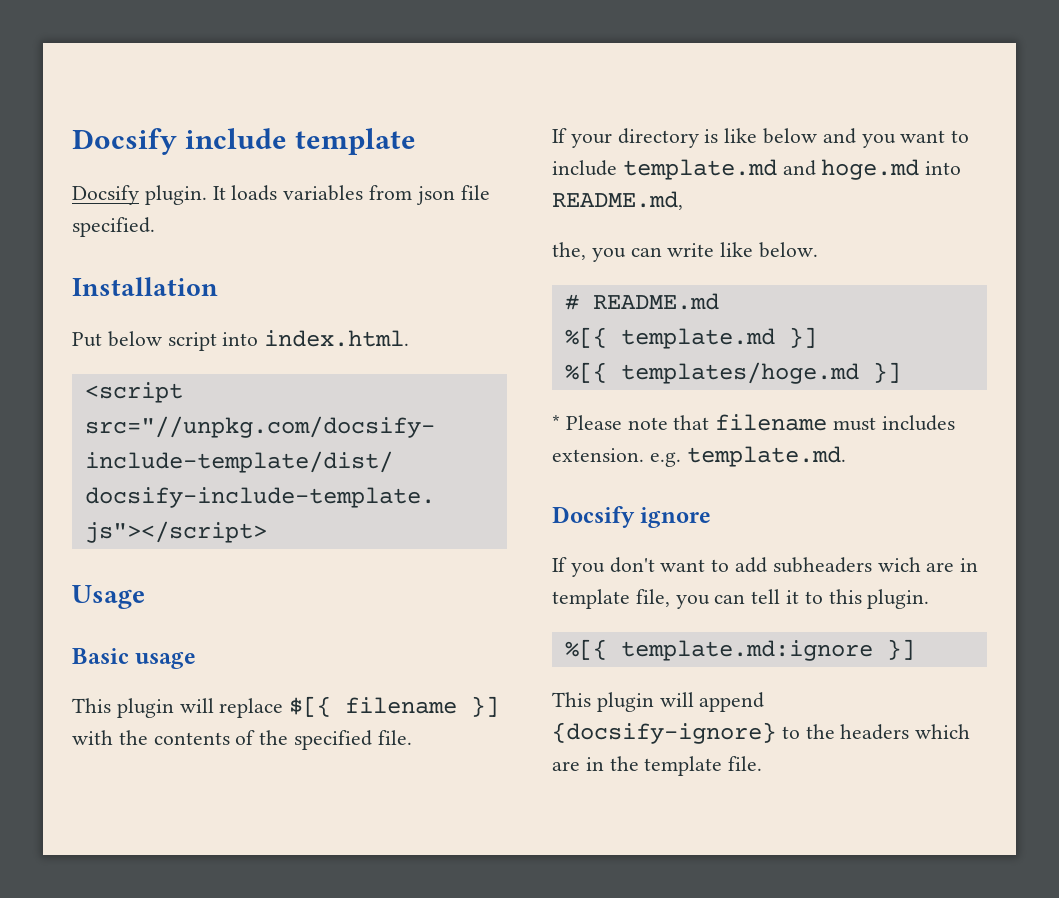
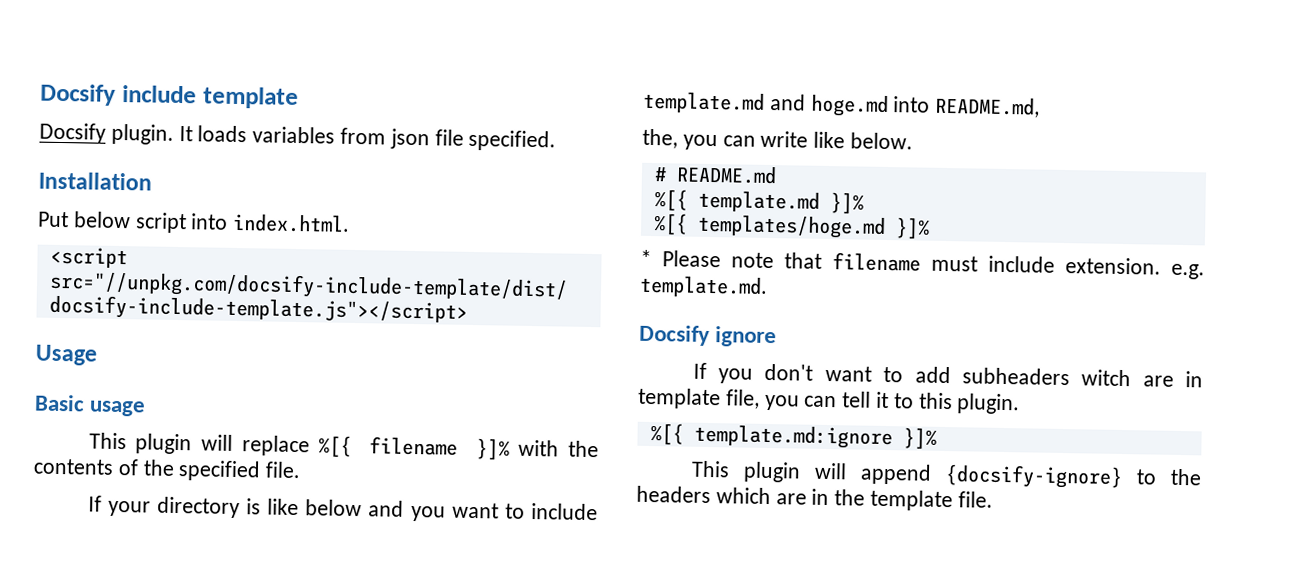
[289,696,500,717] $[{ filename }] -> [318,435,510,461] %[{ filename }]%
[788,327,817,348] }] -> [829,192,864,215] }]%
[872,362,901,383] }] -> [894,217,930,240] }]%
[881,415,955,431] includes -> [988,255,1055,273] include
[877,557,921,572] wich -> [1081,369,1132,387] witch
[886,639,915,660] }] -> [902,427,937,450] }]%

■ **What to work on**: The data must be reproduced exactly, and no picture may appear in the copy.

■ **Answer box**:
[289,696,500,717] $[{ filename }] -> [318,435,510,461] %[{ filename }]%
[788,327,817,348] }] -> [829,192,864,215] }]%
[872,362,901,383] }] -> [894,217,930,240] }]%
[881,415,955,431] includes -> [988,255,1055,273] include
[877,557,921,572] wich -> [1081,369,1132,387] witch
[886,639,915,660] }] -> [902,427,937,450] }]%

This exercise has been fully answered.